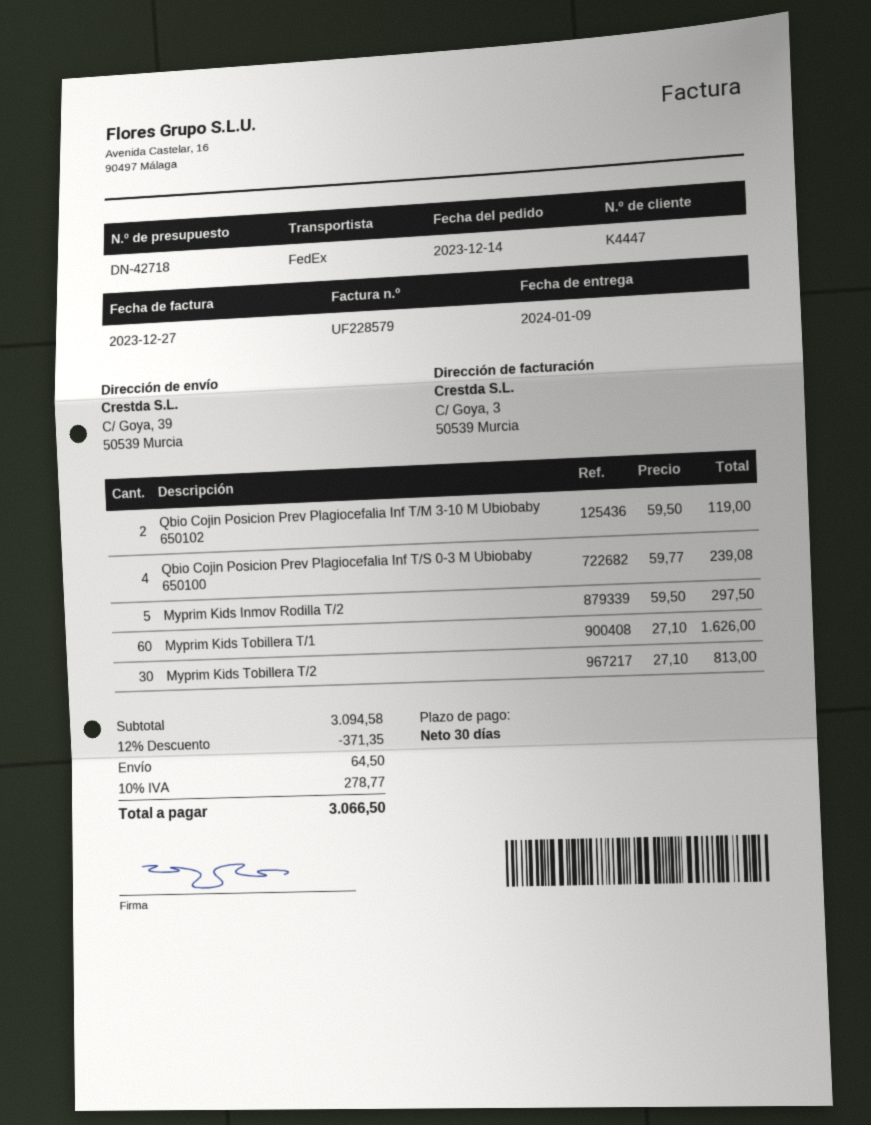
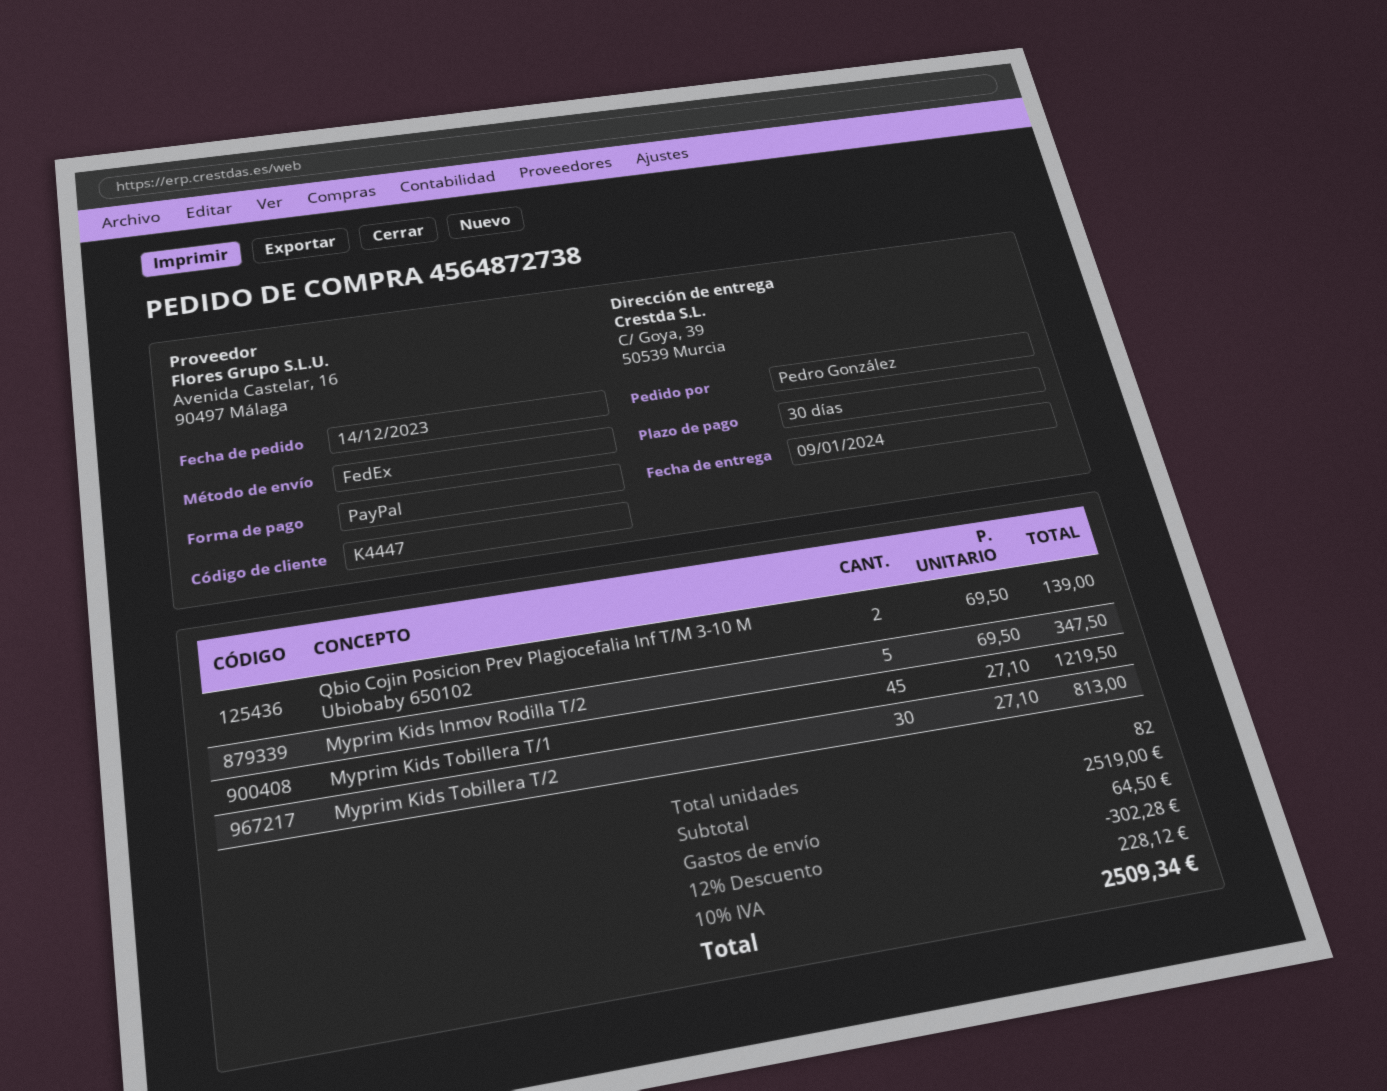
Qbio Cojin Posicion Prev Plagiocefalia Inf T/M 3-10 M Ubiobaby 650102: 2 x 59.50 = 119.00 -> 2 x 69.50 = 139.00
Qbio Cojin Posicion Prev Plagiocefalia Inf T/S 0-3 M Ubiobaby 650100: 4 x 59.77 = 239.08 -> none
Myprim Kids Inmov Rodilla T/2: 5 x 59.50 = 297.50 -> 5 x 69.50 = 347.50
Myprim Kids Tobillera T/1: 60 x 27.10 = 1626.00 -> 45 x 27.10 = 1219.50
subtotal: 3094.58 -> 2519.00
discount: 12% = 371.35 -> 12% = 302.28
tax: 10% = 278.77 -> 10% = 228.12
total: 3066.50 -> 2509.34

WHAT TO PRODUCE ▸
Except for the pictures, set down all of the records exactly.

SOLUTION TO THE EXERCISE ▸
Qbio Cojin Posicion Prev Plagiocefalia Inf T/M 3-10 M Ubiobaby 650102: 2 x 59.50 = 119.00 -> 2 x 69.50 = 139.00
Qbio Cojin Posicion Prev Plagiocefalia Inf T/S 0-3 M Ubiobaby 650100: 4 x 59.77 = 239.08 -> none
Myprim Kids Inmov Rodilla T/2: 5 x 59.50 = 297.50 -> 5 x 69.50 = 347.50
Myprim Kids Tobillera T/1: 60 x 27.10 = 1626.00 -> 45 x 27.10 = 1219.50
subtotal: 3094.58 -> 2519.00
discount: 12% = 371.35 -> 12% = 302.28
tax: 10% = 278.77 -> 10% = 228.12
total: 3066.50 -> 2509.34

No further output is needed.